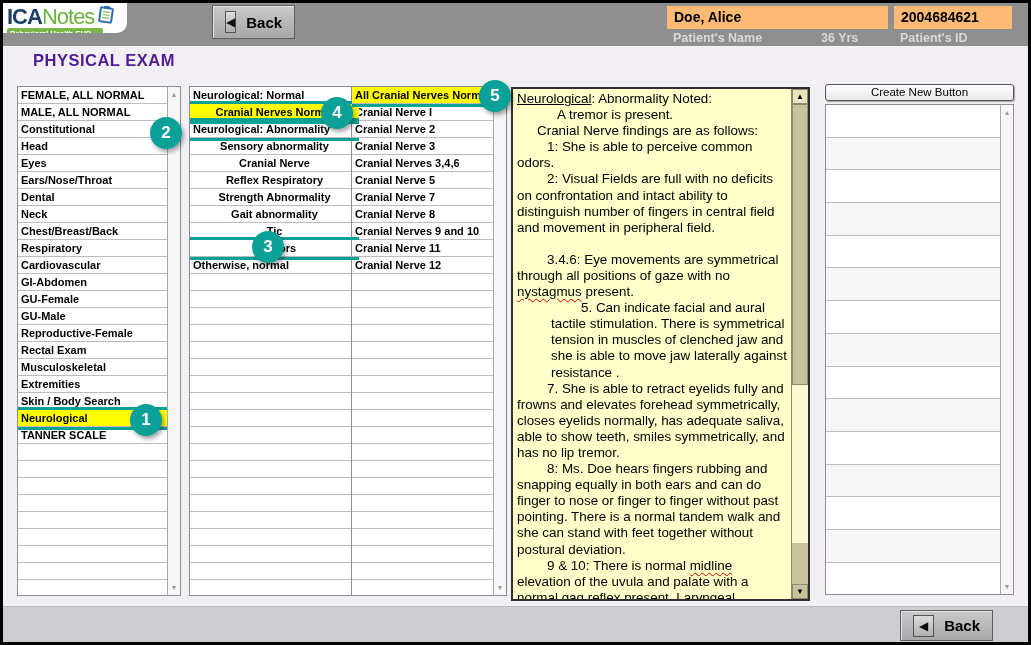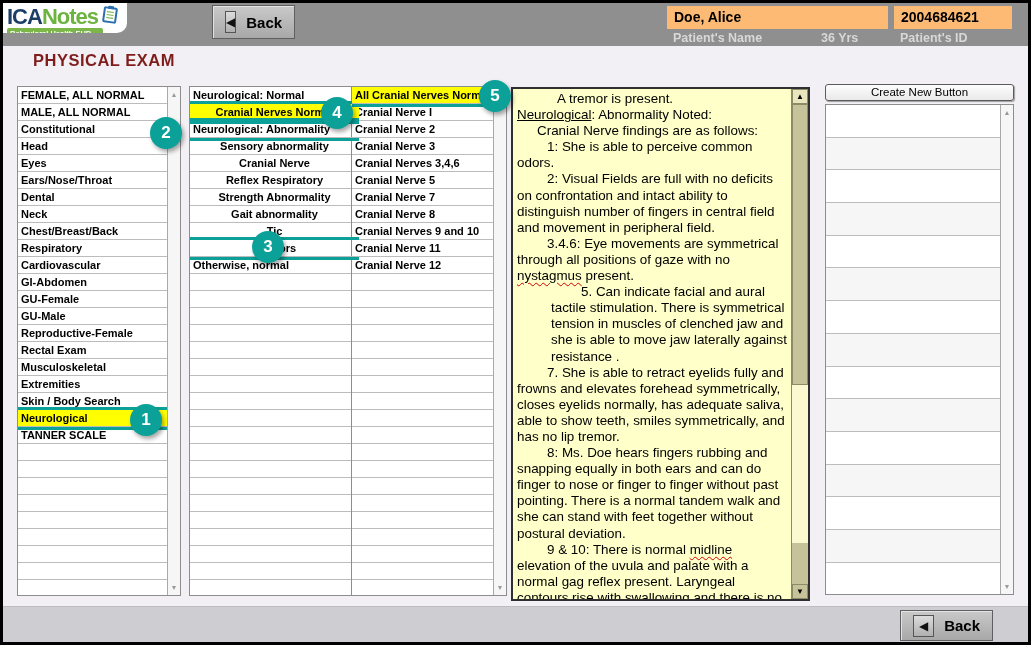--- a/index.html
+++ b/index.html
@@ -8,21 +8,21 @@
   #screen{
     position:relative; width:1031px; height:645px; background:#f2f0f4;
     border:3px solid #000; overflow:hidden;
   }
   
   .topbar{ position:absolute; left:0; top:0; width:1025px; height:43px; background:#8f8f8f; }
   .logo{ position:absolute; left:0; top:0; width:124px; height:30px; background:#fff;
          border-radius:0 0 10px 0; padding:1px 4px 0 4px; overflow:hidden;}
   .logo-row{ display:flex; align-items:center; }
   .logo-ica{ font-weight:bold; font-size:22px; color:#1c3e66; letter-spacing:-1px;}
-  .logo-notes{ font-weight:bold; font-size:22px; color:#6cb33f; letter-spacing:-1px; position:relative;}
+  .logo-notes{ font-weight:normal; font-size:22px; color:#6cb33f; letter-spacing:-1px; position:relative;}
   .logo-doc{ margin-left:2px; }
   .logo-tagline{ display:block; background:#7ab648; color:#fff; font-size:7.5px; font-weight:bold;
          padding:1px 3px; border-radius:2px; width:96px; margin-top:-2px;}
   .btn3d{
     background:linear-gradient(#c9c9c9,#a8a8a8); border:1px solid #5f5f5f;
     box-shadow:inset 1px 1px 0 #e3e3e3; display:flex; align-items:center; gap:10px;
     padding:0 12px; cursor:pointer;
   }
   .back-top{ position:absolute; left:209px; top:2px; width:83px; height:34px; }
   .back-bottom{ position:absolute; left:897px; top:607px; width:93px; height:31px; }
@@ -30,21 +30,21 @@
     border:1px solid #555; display:flex; align-items:center; justify-content:center;
     font-size:12px; color:#111; }
   .back-label{ font-weight:bold; font-size:15px; color:#000; }
   .pfield{ position:absolute; top:2px; height:25px; background:#fdba74; border:1px solid #8f8f8f;
     font-weight:bold; font-size:14px; color:#000; padding:3px 0 0 7px; }
   .pfield.name{ left:663px; width:223px; }
   .pfield.pid{ left:890px; width:120px; }
   .plabel{ position:absolute; top:28px; color:#d8d8d8; font-weight:bold; font-size:12.5px; }
   .plabel.name{ left:670px; } .plabel.age{ left:818px;text-align:right; } .plabel.pid{ left:897px; }
   
-  .page-title{ position:absolute; left:30px; top:48px; font-size:16.5px; font-weight:bold; color:#7f1d1d; letter-spacing:.5px;}
+  .page-title{ position:absolute; left:30px; top:48px; font-size:16.5px; font-weight:bold; color:#4c1d95; letter-spacing:.5px;}
   
   .listbox{ position:absolute; top:83px; height:510px; background:#fff; border:1px solid #8d8d8d; }
   #sections-box{ left:14px;  width:164px; }
   #neuro-box   { left:186px; width:184px; }
   #cranial-box { left:348px; width:156px; }
   .rows{ position:absolute; left:0; top:0; bottom:0; right:13px; overflow:hidden; }
   .row{ height:17px; line-height:16px; border-bottom:1px solid #bcbcbc; font-size:11px;
         font-weight:bold; color:#000; padding:0 3px; white-space:nowrap; overflow:hidden; cursor:pointer;}
   .row.center{ text-align:center; }
   .row.hl{ background:#ffff00; }
@@ -243,26 +243,26 @@
         <div class="row"></div>
       </div>
     <div class="vscroll">
       <div class="up">▲</div>
       <div class="down">▼</div>
     </div>
   </div>
 
   <div class="note">
     <div class="note-text" id="note-text">
+        <p style="text-indent: 0px;"><span class="u">Neurological</span><span>: Abnormality Noted:</span></p>
         <p style="text-indent: 40px;"><span>A tremor is present.</span></p>
-        <p style="text-indent: 0px;"><span class="u">Neurological</span><span>: Abnormality Noted:</span></p>
         <p style="text-indent: 20px;"><span>Cranial Nerve findings are as follows:</span></p>
         <p style="text-indent: 30px;"><span>1: She is able to perceive common odors.</span></p>
         <p style="text-indent: 30px;"><span>2: Visual Fields are full with no deficits on confrontation and intact ability to distinguish number of fingers in central field and movement in peripheral field.</span></p>
-        <p style="text-indent: 30px;"><span>3.4.6: Eye movements are symmetrical through all positions of gaze with no </span><span class="sp">nystagmus</span><span> present.</span></p>
+        <p style="text-indent: 30px; margin-top: 16px;"><span>3.4.6: Eye movements are symmetrical through all positions of gaze with no </span><span class="sp">nystagmus</span><span> present.</span></p>
         <p style="text-indent: 30px; margin-left: 34px;"><span>5. Can indicate facial and aural tactile stimulation. There is symmetrical tension in muscles of clenched jaw and she is able to move jaw laterally against resistance .</span></p>
         <p style="text-indent: 30px;"><span>7. She is able to retract eyelids fully and frowns and elevates forehead symmetrically, closes eyelids normally, has adequate saliva, able to show teeth, smiles symmetrically, and has no lip tremor.</span></p>
         <p style="text-indent: 30px;"><span>8: Ms. Doe hears fingers rubbing and snapping equally in both ears and can do finger to nose or finger to finger without past pointing. There is a normal tandem walk and she can stand with feet together without postural deviation.</span></p>
         <p style="text-indent: 30px;"><span>9 &amp; 10: There is normal </span><span class="sp">midline</span><span> elevation of the uvula and palate with a normal gag reflex present.  Laryngeal contours rise with swallowing and there is no hoarseness or articulation difficulty.</span></p>
       </div>
     <div class="note-scroll">
       <div class="nup">▲</div>
       <div class="nthumb"></div>
       <div class="ntrack-bottom"></div>
       <div class="ndown">▼</div>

________________________

DESCRIPTION OF THE TASK:
Search the listing for the string "letter". Copy each line where it turns up.

REPLY:
   .logo-ica{ font-weight:bold; font-size:22px; color:#1c3e66; letter-spacing:-1px;}
-  .logo-notes{ font-weight:bold; font-size:22px; color:#6cb33f; letter-spacing:-1px; position:relative;}
+  .logo-notes{ font-weight:normal; font-size:22px; color:#6cb33f; letter-spacing:-1px; position:relative;}
-  .page-title{ position:absolute; left:30px; top:48px; font-size:16.5px; font-weight:bold; color:#7f1d1d; letter-spacing:.5px;}
+  .page-title{ position:absolute; left:30px; top:48px; font-size:16.5px; font-weight:bold; color:#4c1d95; letter-spacing:.5px;}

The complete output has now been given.